In 1872 Verplanck Colvin described the lake as part of a survey of the Adirondack Mountains. He wrote:
Far above the chilly waters of Lake Avalanche at an elevation of 4,293 feet lies summit water, a minute, unpretending, tear of the clouds — as it were — a lovely pool shivering in the breezes of the mountains and sending its limpid surplus through Feldspar Brook to the Opalescent River, the well-spring of the Hudson.

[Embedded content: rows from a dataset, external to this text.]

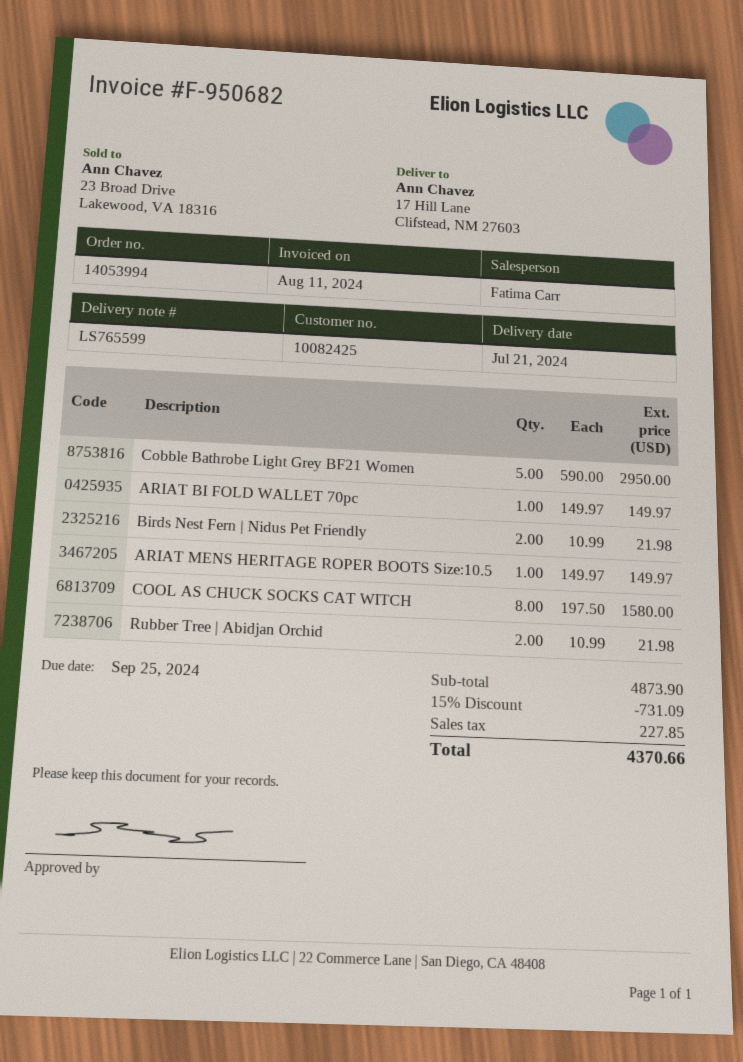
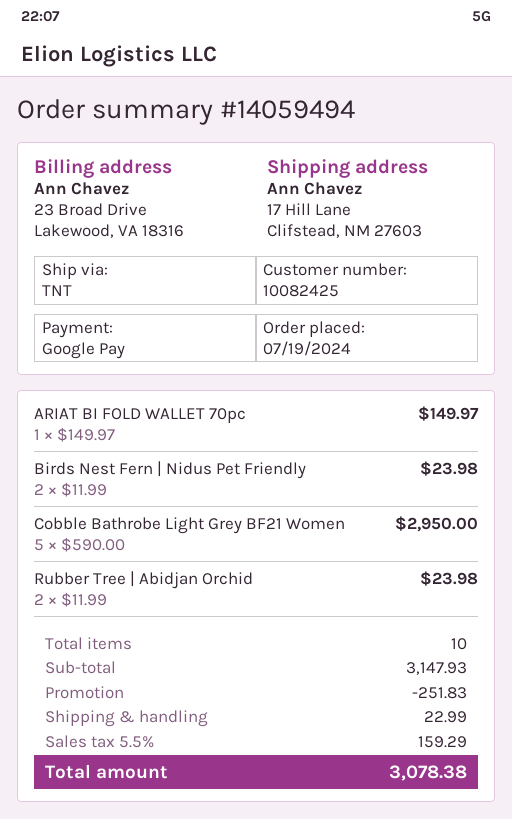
order number: 14053994 -> 14059494
Birds Nest Fern | Nidus Pet Friendly: 2 x 10.99 = 21.98 -> 2 x 11.99 = 23.98
ARIAT MENS HERITAGE ROPER BOOTS Size:10.5: 1 x 149.97 = 149.97 -> none
COOL AS CHUCK SOCKS CAT WITCH: 8 x 197.50 = 1580.00 -> none
Rubber Tree | Abidjan Orchid: 2 x 10.99 = 21.98 -> 2 x 11.99 = 23.98
subtotal: 4873.90 -> 3147.93
discount: 731.09 -> 251.83
shipping: none -> 22.99
tax: 227.85 -> 159.29
total: 4370.66 -> 3078.38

On September 14, 1901, then-US Vice President Theodore Roosevelt was at Lake Tear of the Clouds after returning from a hike to the Mount Marcy summit when he received a message informing him that President William McKinley, who had been shot two weeks earlier but was expected to survive, had taken a turn for the worse. Roosevelt hiked down the mountain back to the Upper Tahawus Club, Tahawus, New York, where he had been staying. He then took a 40-mile (64 km) midnight stage coach ride through the Adirondacks to the Adirondack Railway station at North Creek, New York, where he discovered that McKinley had died. Roosevelt took the train to Buffalo, New York, where he was officially sworn in as President. The route is now designated the Roosevelt-Marcy Trail.
In August 2016, scientists from Riverkeeper, CUNY Queens College, and Columbia University's Lamont-Doherty Earth Observatory gathered water samples at the lake to complete a first-of-its kind water quality test along the entire span of the 315-mile-long (507 km) Hudson River.